2666: A Novel by Roberto Bolano
Labyrinths by Jorge Luis Borges
Fahrenheit 451 by Ray Bradbury
The Martian Chronicles by Ray Bradbury
Possession by A.S. Byatt
The Bloody Chamber by Angela Carter (and other works)
Cheri by Colette (and other works)
Jurassic Park by Michael Crichton 
The 1st and 2nd Chronicles of Thomas Covenant by Stephen R. Donaldson
The Sound and the Fury by William Faulkner (and other works)
Time and Again by Jack Finney
The Gastronomical Me by M.F.K. Fisher
The Horatio Hornblower series by C.S. Forester
Diary of a Young Girl by Anne Frank
The Quiet American by Graham Greene (and other works)
All Creatures Great and Small by James Herriott
Godel Escher Bach by Douglas Hofstadter
The Haunting of Hill House by Shirley Jackson
To Kill a Mockingbird by Harper Lee
Gentlemen Prefer Blondes by Anita Loos
100 Years of Solitude by Gabriel Garcia Marquez (and other works)
Rebecca by Daphne Du Maurier 
The English Patient by Michael Ondaatje
Harry Potter Series by J.K. Rowling
The Satanic Verses by Salman Rushdie
The Catcher in the Rye by J.D. Salinger
All the King's Men by Robert Penn Warren
The Caine Mutiny by Herman Wouk
Memoirs of Hadrian by Marguerite Yourcenar


----------



## BTackitt (Dec 15, 2008)

Jurassic Park.

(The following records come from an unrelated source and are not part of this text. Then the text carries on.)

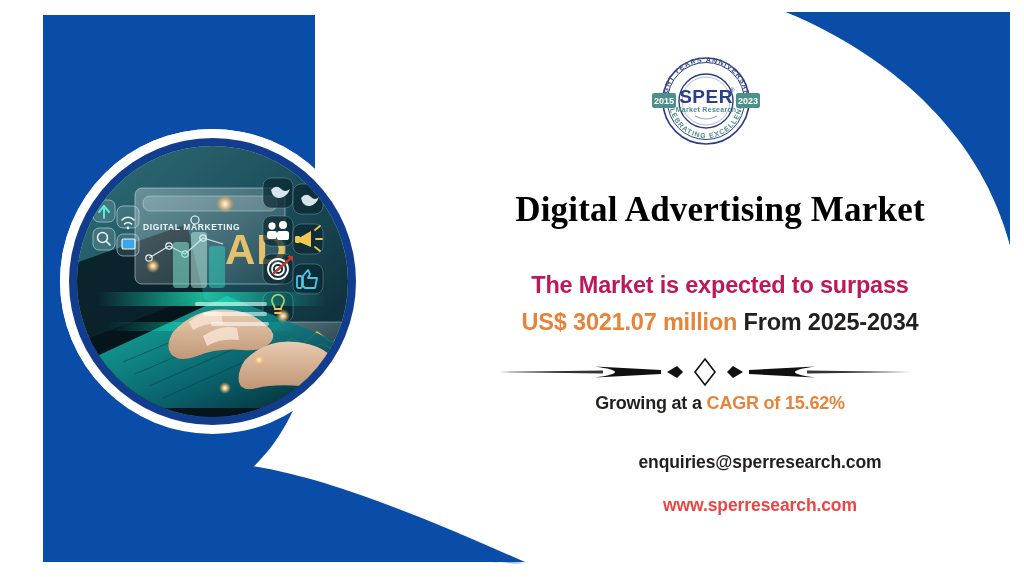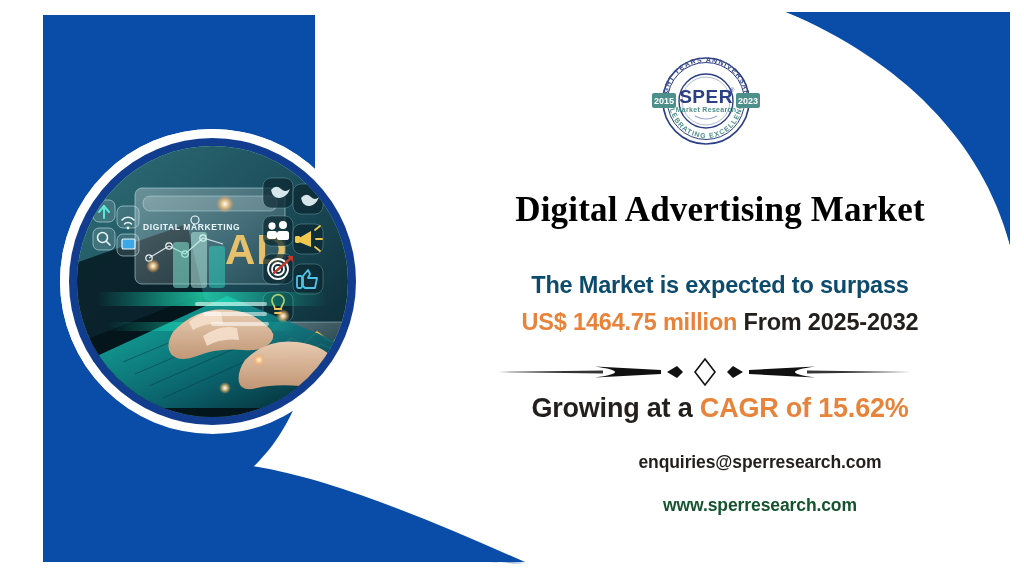--- a/index.html
+++ b/index.html
@@ -21,32 +21,32 @@
   .photo-clip{position:absolute;left:17px;top:17px;width:271px;height:271px;
       border-radius:50%;overflow:hidden;background:#86efac;}
   .photo-clip svg{display:block;width:271px;height:271px;}
 
   
   .content{position:absolute;left:440px;top:0;width:560px;height:577px;}
   .title{position:absolute;left:0;top:192px;width:560px;text-align:center;
       font-family:"Liberation Serif",serif;font-weight:700;font-size:35px;
       letter-spacing:.2px;color:#000000;line-height:1;}
   .sub1{position:absolute;left:0;top:272px;width:560px;text-align:center;
-      font-weight:700;font-size:23.5px;color:#0c4a6e;letter-spacing:-.2px;}
+      font-weight:700;font-size:23.5px;color:#be185d;letter-spacing:-.2px;}
   .sub2{position:absolute;left:0;top:309px;width:560px;text-align:center;
       font-weight:700;font-size:23.5px;color:#231f1c;letter-spacing:-.2px;}
   .accent{color:#e8833a;}
   .cagr{position:absolute;left:0;top:393px;width:560px;text-align:center;
-      font-weight:700;font-size:27px;color:#231f1c;letter-spacing:-.2px;}
+      font-weight:700;font-size:18px;color:#231f1c;letter-spacing:-.2px;}
   .divider{position:absolute;left:45px;top:357px;width:440px;height:30px;}
   .divider svg{display:block;width:440px;height:30px;}
   .email{position:absolute;left:80px;top:452px;width:480px;text-align:center;
       font-weight:700;font-size:17.5px;color:#231f1c;letter-spacing:-.1px;}
   .site{position:absolute;left:80px;top:495px;width:480px;text-align:center;
-      font-weight:700;font-size:17.5px;color:#14532d;letter-spacing:-.1px;}
+      font-weight:700;font-size:17.5px;color:#ef4444;letter-spacing:-.1px;}
 
   
   .logo{position:absolute;left:651px;top:46px;width:110px;height:110px;}
   .logo svg{display:block;width:110px;height:110px;}
 </style>
 </head>
 <body>
 
 <div class="banner">
 
@@ -288,21 +288,21 @@
     </svg>
   </div>
 
   <div class="content">
 
     <div class="title">Digital Advertising Market</div>
 
     <div class="sub1">The Market is expected to surpass</div>
 
     <div class="sub2">
-      <span class="accent">US$ 1464.75 million</span><span> From 2025-2032</span>
+      <span class="accent">US$ 3021.07 million</span><span> From 2025-2034</span>
     </div>
 
     <div class="divider">
       <svg viewBox="0 0 440 30" xmlns="http://www.w3.org/2000/svg">
         <g fill="#111111">
           <path d="M14 15 L118 13.4 L118 16.6 Z" opacity=".85"></path>
           <path d="M110 9.5 L176 13 L176 17 L110 20.5 Q150 15 110 9.5 Z"></path>
           <path d="M182 15 L192 9 L198 15 L192 21 Z"></path>
           <path d="M330 9.5 L264 13 L264 17 L330 20.5 Q290 15 330 9.5 Z"></path>
           <path d="M258 15 L248 9 L242 15 L248 21 Z"></path>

I've been looking for it since I got my K 2 years ago.


----------



## Thalia the Muse (Jan 20, 2010)

The Sheltering Sky, Paul Bowles
All the King's Men, Robert Penn Warren
I Claudius, Robert Graves
All Creatures Great and Small, James Herriott
The Quiet American, Graham Greene (and other works)
The Bloody Chamber, Angela Carter (and other works)
Possession, A.S. Byatt
Love in a Cold Climate, Nancy Mitford
Memoirs of Hadrian, Marguerite Yourcenar
Cheri, Colette (and other works)
100 Years of Solitude, Gabriel Garcia Marquez (and other works)
The Sound and the Fury, William Faulkner (and other works)
The Gastronomical Me, M.F.K. Fisher
The Haunting of Hill House, Shirley Jackson
Gentlemen Prefer Blondes, Anita Loos
Time and Again, Jack Finney
Rebecca, Daphne Du Maurier
Labyrinths, Jorge Luis Borges
Godel Escher Bach, Douglas Hofstadter


----------



## DYB (Aug 8, 2009)

The Vampire Chronicles (Anne Rice)
The Border Trilogy (Cormac McCarthy)
Blood Meridian (Cormac McCarthy)
The Name of the Rose (Umberto Eco)
The English Patient (Michael Ondaatje)


----------



## Margaret (Jan 1, 2010)

_The Caine Mutiny_ by Herman Wouk
_The Once and Future King_ by T.H. White


----------



## WalterK (Mar 2, 2009)

2666: A Novel by Roberto Bolano
The 1st and 2nd Chronicles of Thomas Covenant by Stephen R. Donaldson
Cold Mountain by Charles Frazier
The Horatio Hornblower series by C.S. Forester

- Walter.


----------



## RyanMWilliams (May 28, 2010)

Frederik Pohl, I'd love to be able to get more of his books.  With the new Gateways anthology I thought it'd be fun to go back and read the original books.  How disappointing to discover they weren't available. 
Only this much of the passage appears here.